ACCOUNTING PROCEDURE – REALISATION METHOD
VENDOR (OLD) FIRM
The vendor (old) firm is dissolved on amalgamation. Therefore it can follow the normal accounting
procedure for dissolution (opening a Realisation A/c etc.). The books of the old firm are closed and
the purchasing (new) firm starts with a fresh set of books. This is known as the Realisation method.
(We will be studying only the Realisation Method involving the dissolution of the vendor firms, as
prescribed under the syllabus. Another method, known as Revaluation method, is not prescribed for
study). The accounting procedure is summarised below:
1. Start with B/S on Date of Dissolution
The Balance Sheet of each of the old firm as on the date of the dissolution is the starting
point of the accounting process.
2. Open Ledger Accounts
The following accounts are opened in the books of each of the old firm to record the various
transactions on dissolution :
A) Realisation Account.
B) Partner’s Capital Accounts ( Columnar form).
C) Cash and Bank Account ( if not taken over by the purchasing firm).
D) Purchasing Firm’s Account.
3. Entries
The entries to be passed in the books of each of the Old Firm are explained in the Worksheet below.
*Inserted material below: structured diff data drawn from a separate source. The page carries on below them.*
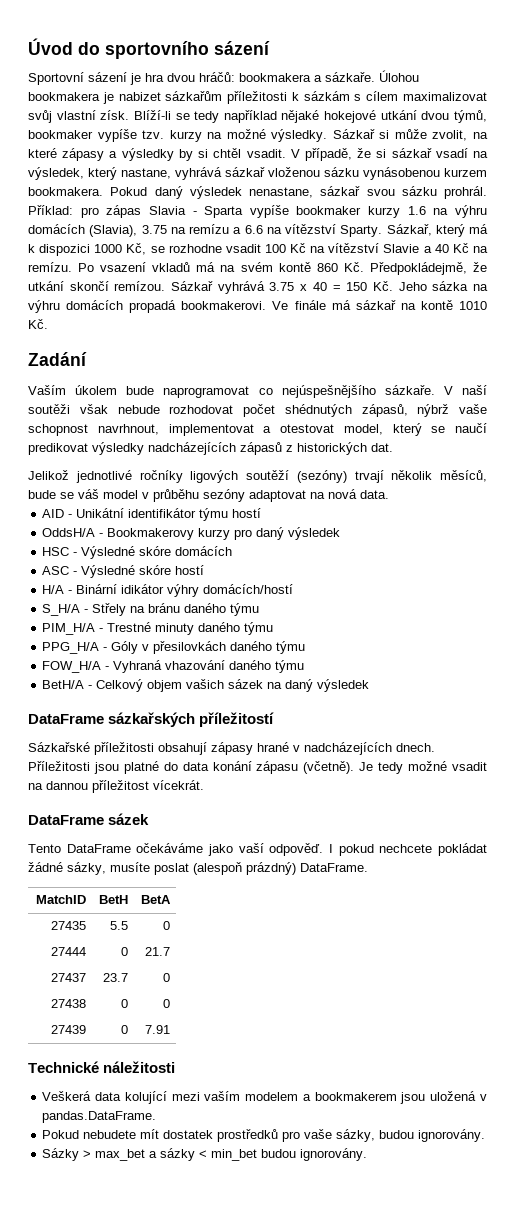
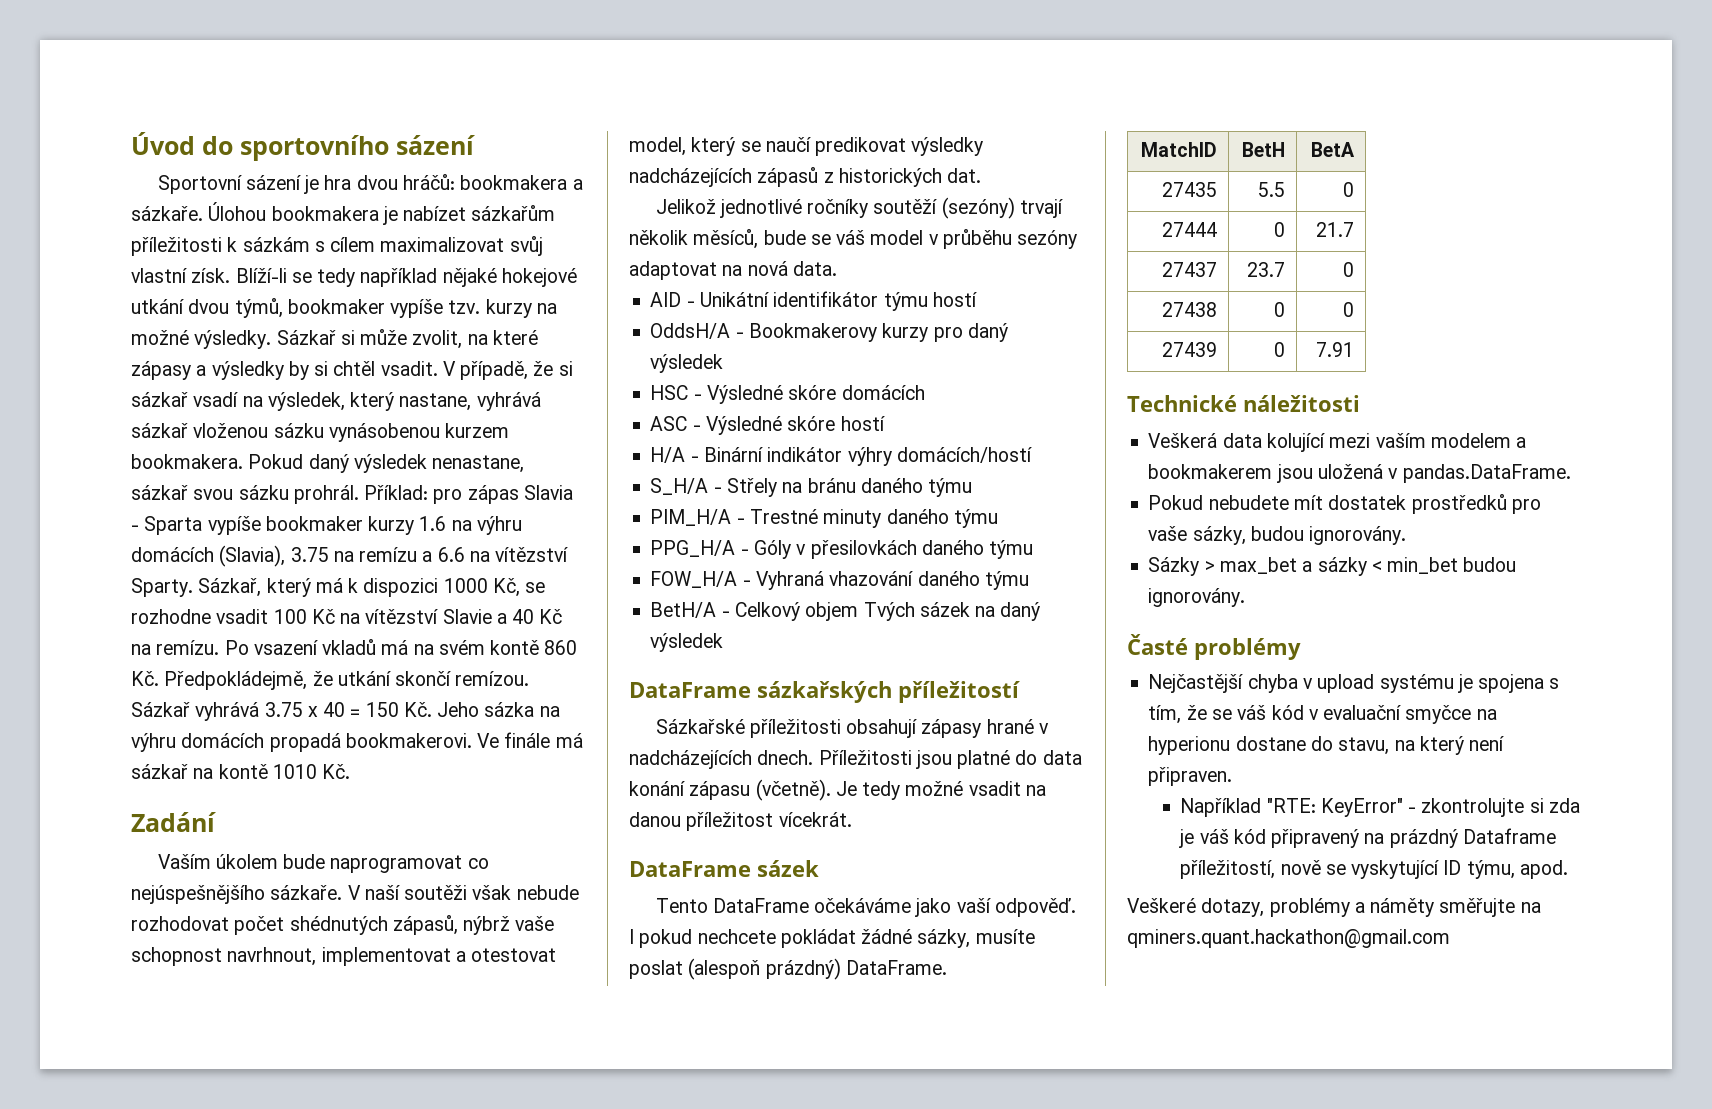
- Úlohou bookmakera je nabizet sázkařům příležitosti k sázkám s cílem maximalizovat svůj vlastní získ.
+ Úlohou bookmakera je nabízet sázkařům příležitosti k sázkám s cílem maximalizovat svůj vlastní získ.
- Jelikož jednotlivé ročníky ligových soutěží (sezóny) trvají několik měsíců, bude se váš model v průběhu sezóny adaptovat na nová data.
+ Jelikož jednotlivé ročníky soutěží (sezóny) trvají několik měsíců, bude se váš model v průběhu sezóny adaptovat na nová data.
- H/A - Binární idikátor výhry domácích/hostí
+ H/A - Binární indikátor výhry domácích/hostí
- BetH/A - Celkový objem vašich sázek na daný výsledek
+ BetH/A - Celkový objem Tvých sázek na daný výsledek
- Je tedy možné vsadit na dannou příležitost vícekrát.
+ Je tedy možné vsadit na danou příležitost vícekrát.
+ Časté problémy
+ Nejčastější chyba v upload systému je spojena s tím, že se váš kód v evaluační smyčce na hyperionu dostane do stavu, na který není připraven.
+ Například "RTE: KeyError" - zkontrolujte si zda je váš kód připravený na prázdný Dataframe příležitostí, nově se vyskytující ID týmu, apod.
+ Veškeré dotazy, problémy a náměty směřujte na qminers.quant.hackathon@gmail.com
PORFORMA OF JOURNAL ENTRIES IN THE BOOK OF OLD FIRM
No. Transaction / Entry Amount
(1) Assets transferred
Realisation A/c Dr.
To Various Asset A/c

[Total of assets]
[Balance as per B/S]
Notes:
1. Cash and bank balances are also transferred if they are taken are over by the new firm.
2. .If Goodwill A/c appears in the books, it too is transferred along with other assets.
3. Gross value of Debtors is transferred to the debit of the Realisation A/c . Reserve/
provision for bad/doubtful debts is transferred to the debit of the Realisation A/c.
4. Fictitious assets (accumulated losses) are transferred, not to the Realisation A/c, but to
the partners’ capitals (see 14 below).

(2) Liabilities transferred
Various Outside Liabilities A/c Dr.
To Realisation A/c

[Balance as per B/S]
[Total]
Note : Only outside liabilities (excluding loans from partners) are transferred.
(3) Purchase consideration due
Purchasing Firm’s A/c Dr.
To Realisation A/c

[Purchase Consideration]
Notes :
1. Meaning: Purchase Consideration (PC) is the amount payable by the purchasing firm to
the vendor firm for taking over its business.
2. Calculation : PC can be ascertained by any of the following methods:
2.1 Net Assets method under which PC is equal to the value of the assets of the old
firm taken over by the new firm (i.e. the Agreed value of assets taken over Less
Agreed value of liabilities taken over).
2.2 Net Payments method under which PC is equal to the total payment by the new
firm to the partners of the old firm. The amount of PC may be given as a lumpsum
or may have to be calculated by adding up all the amounts paid by the new firm in
various forms to the partners of the old firms (credit to partners’ capitals in
purchasing firm or cash or other asset).

(4) Take over by a partner of an asset
(recorded / unrecorded )
Partner’s Capital A/c Dr.
To Realisation A/c


[Agreed Value]
Note : If an asset is not taken over by the new firm, it is presumed to be taken over by all the
partners of the old firm in their profit sharing ratio. (However, some accounting authorities
recommend that such items should be presumed to be taken over by all the partners of the
old firm in the ratio of their capitals).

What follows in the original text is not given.